Black Heart and White Heart eBook

This eBook from the Gutenberg Project consists of approximately 78 pages of information about Black Heart and White Heart.

Black Heart and White Heart eBook

This eBook from the Gutenberg Project consists of approximately 78 pages of information about Black Heart and White Heart.

“Indeed.  Wherefore then are your faces set towards the south.  Does the Black One live in the south?  Well, you will journey to another kraal presently,” answered the jovial-looking captain of the party with a callous laugh.

“I do not understand,” stammered Umgona.

“Then I will explain while you rest,” said the captain.  “The Chief Maputa yonder sent word to the Black One at Ulundi that he had learned of your intended flight to Natal from the lips of this white man, who had warned him of it.  The Black One was angry, and despatched us to catch you and make an end of you.  That is all.  Come on now, quietly, and let us finish the matter.  As the Doom Pool is near, your deaths will be easy.”
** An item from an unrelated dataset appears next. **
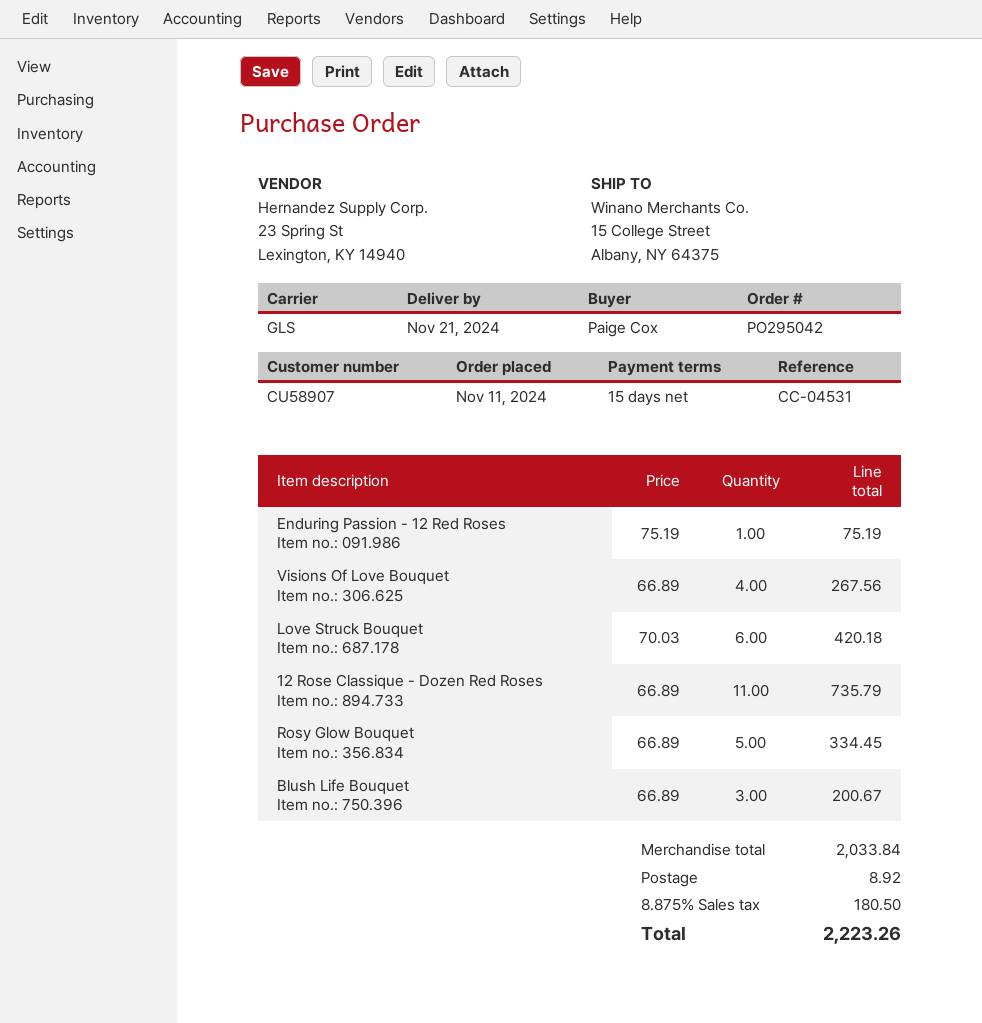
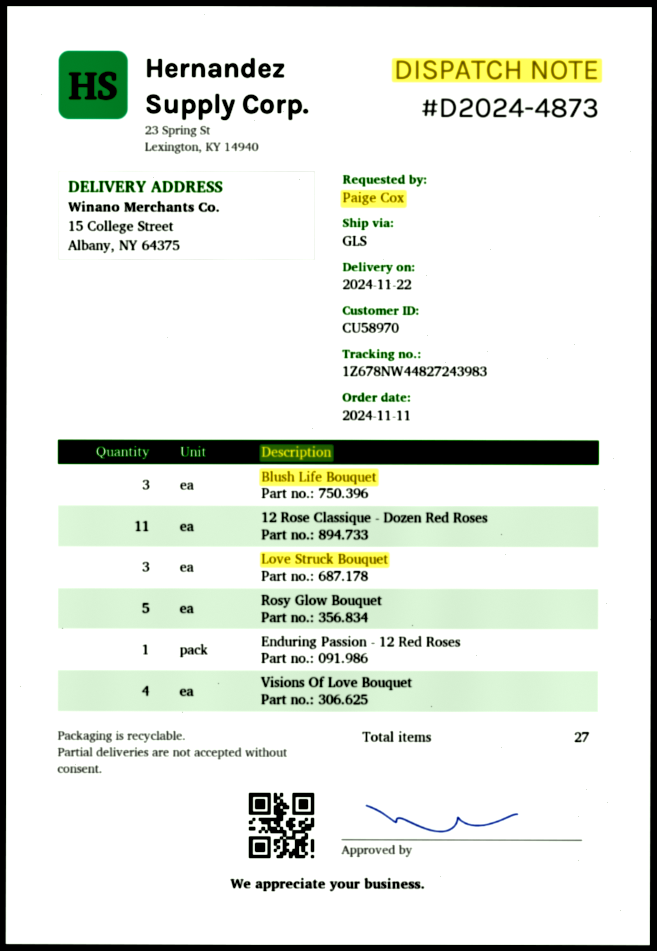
delivery date: 2024-11-21 -> 2024-11-22
customer number: CU58907 -> CU58970
Love Struck Bouquet: 6 -> 3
Nahoon heard the words, and sprang straight at the throat of Hadden; but he did not reach it, for the soldiers pulled him down.  Nanea heard them also, and turning, looked the traitor in the eyes; she said nothing, she only looked, but he could never forget that look.  The white man for his part was filled with a fiery indignation against Maputa.

“You wicked villain,” he gasped, whereat the chief smiled in a sickly fashion, and turned away.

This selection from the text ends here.